SOURCE DATA
== Segment start ==
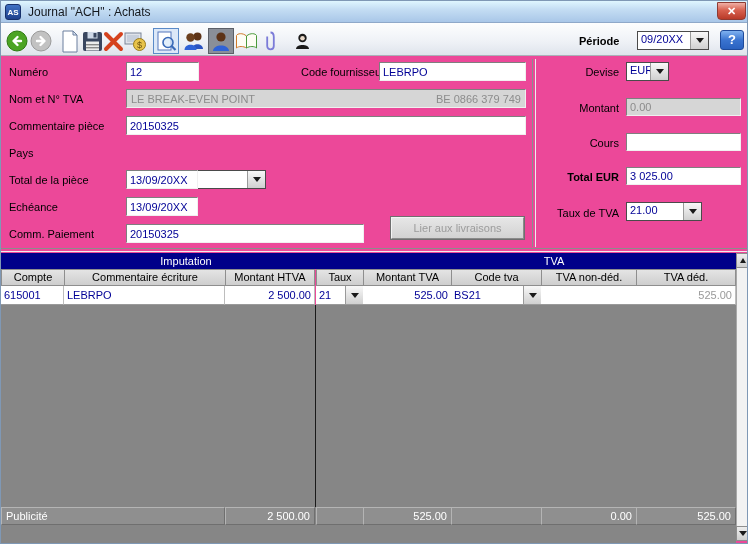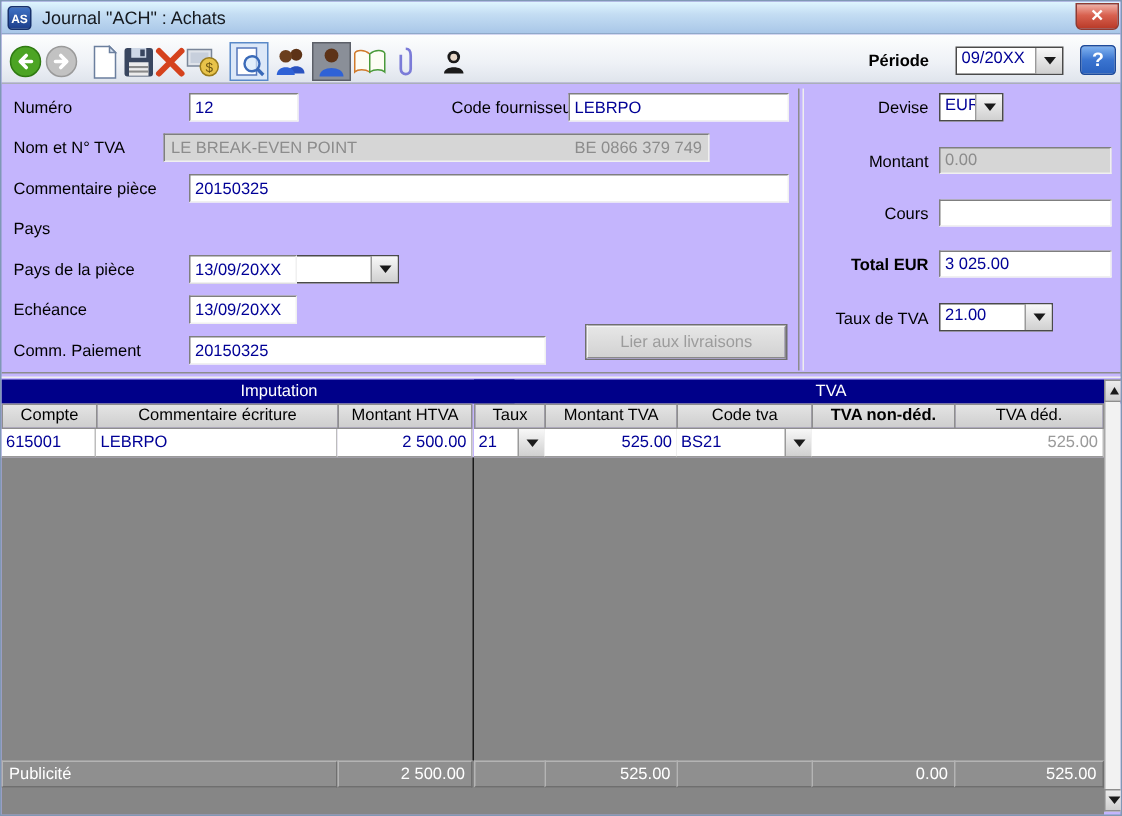--- a/index.html
+++ b/index.html
@@ -1,19 +1,19 @@
 <!DOCTYPE html>
 <html><head>
 <meta charset="utf-8">
 <style>
   html,body { margin:0; padding:0; background:#9aa7b8; }
   .window {
     position:relative; width:748px; height:544px; overflow:hidden;
     font-family:"Liberation Sans", sans-serif; font-size:11px;
-    background:#c4b5fd; border:1px solid #7f98b5; box-sizing:border-box;
+    background:#ec4899; border:1px solid #7f98b5; box-sizing:border-box;
   }
   .abs { position:absolute; }
 
   
   .titlebar {
     left:0; top:0; width:100%; height:22px;
     background:linear-gradient(#dff6ff,#c4ddf3 40%,#a9c7e8);
     border-bottom:1px solid #8fa9c9; box-sizing:border-box;
   }
   .app-badge {
@@ -222,37 +222,37 @@
   <div class="vdiv abs" style="left:531px; top:58px; height:188px;"></div>
   <div class="hdiv abs" style="left:0; top:247px; width:748px;"></div>
 
   <div class="lbl abs" style="left:8px; top:65px;">Numéro</div>
   <input class="tfield abs right" style="left: 125px; top: 61px; width: 73px; height: 19px;" value="12">
 
   <div class="lbl abs" style="left:300px; top:65px;">Code fournisseur</div>
   <input class="tfield abs" style="left: 378px; top: 61px; width: 147px; height: 19px;" value="LEBRPO">
 
   <div class="lbl abs" style="left:8px; top:92px;">Nom et N° TVA</div>
-  <div class="dualfield abs" style="left:108px; top:88px; width:364px; height:19px;gap:44px;">
+  <div class="dualfield abs" style="left:125px; top:88px; width:400px; height:19px;gap:44px;">
     <span>LE BREAK-EVEN POINT</span>
     <span>BE 0866 379 749</span>
   </div>
 
   <div class="lbl abs" style="left:8px; top:119px;">Commentaire pièce</div>
   <input class="tfield abs" style="left: 125px; top: 115px; width: 400px; height: 19px;" value="20150325">
 
   <div class="lbl abs" style="left:8px; top:146px;">Pays</div>
   <div class="combo abs" style="left:125px; top:142px; width:140px; height:19px;margin-top:27px;">
     <span class="val">Belgique</span>
     <span class="combo-btn">
         <span class="tri"></span>
       </span>
   </div>
 
-  <div class="lbl abs" style="left:8px; top:173px;">Pays de la pièce</div>
+  <div class="lbl abs" style="left:8px; top:173px;">Total de la pièce</div>
   <input class="tfield abs" style="left: 125px; top: 169px; width: 72px; height: 19px;" value="13/09/20XX">
 
   <div class="lbl abs" style="left:8px; top:200px;">Echéance</div>
   <input class="tfield abs" style="left: 125px; top: 196px; width: 72px; height: 19px;" value="13/09/20XX">
 
   <div class="lbl abs" style="left:8px; top:227px;">Comm. Paiement</div>
   <input class="tfield abs" style="left: 125px; top: 223px; width: 238px; height: 19px;" value="20150325">
 
   <div class="btn-disabled abs" style="left:390px; top:216px; width:133px; height:22px;">Lier aux livraisons</div>
 
@@ -283,21 +283,21 @@
 
   <div class="ghead abs" style="left:0; top:252px; width:314px; height:16px;">Imputation</div>
   <div class="ghead abs" style="left:315px; top:252px; width:420px; height:16px;">TVA</div>
 
   <div class="chead abs" style="left:0;   top:268px; width:64px;  height:17px;">Compte</div>
   <div class="chead abs" style="left:63px; top:268px; width:162px; height:17px;">Commentaire écriture</div>
   <div class="chead abs" style="left:224px; top:268px; width:90px; height:17px;">Montant HTVA</div>
   <div class="chead abs" style="left:315px; top:268px; width:48px; height:17px;">Taux</div>
   <div class="chead abs" style="left:362px; top:268px; width:89px; height:17px;">Montant TVA</div>
   <div class="chead abs" style="left:450px; top:268px; width:91px; height:17px;">Code tva</div>
-  <div class="chead abs" style="left:540px; top:268px; width:96px; height:17px;font-weight:bold;">TVA non-déd.</div>
+  <div class="chead abs" style="left:540px; top:268px; width:96px; height:17px;">TVA non-déd.</div>
   <div class="chead abs" style="left:635px; top:268px; width:100px; height:17px;">TVA déd.</div>
 
   <div>
     <div class="dcell abs" style="left:0; top:285px; width:63px; height:19px;">615001</div>
     <div class="dcell abs" style="left:63px; top:285px; width:161px; height:19px;">LEBRPO</div>
     <div class="dcell abs right" style="left:224px; top:285px; width:90px; height:19px;">2 500.00</div>
     <div class="dcell abs flexcell" style="left:315px; top:285px; width:48px; height:19px;">
       <span class="val">21</span>
       <span class="combo-btn">
           <span class="tri"></span>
== Segment end ==
WHAT YOU ARE ASKED TO DO
Lines from the entries that contain the string "position" must be found and copied.

RESPONSE BELOW
     position:relative; width:748px; height:544px; overflow:hidden;
   .abs { position:absolute; }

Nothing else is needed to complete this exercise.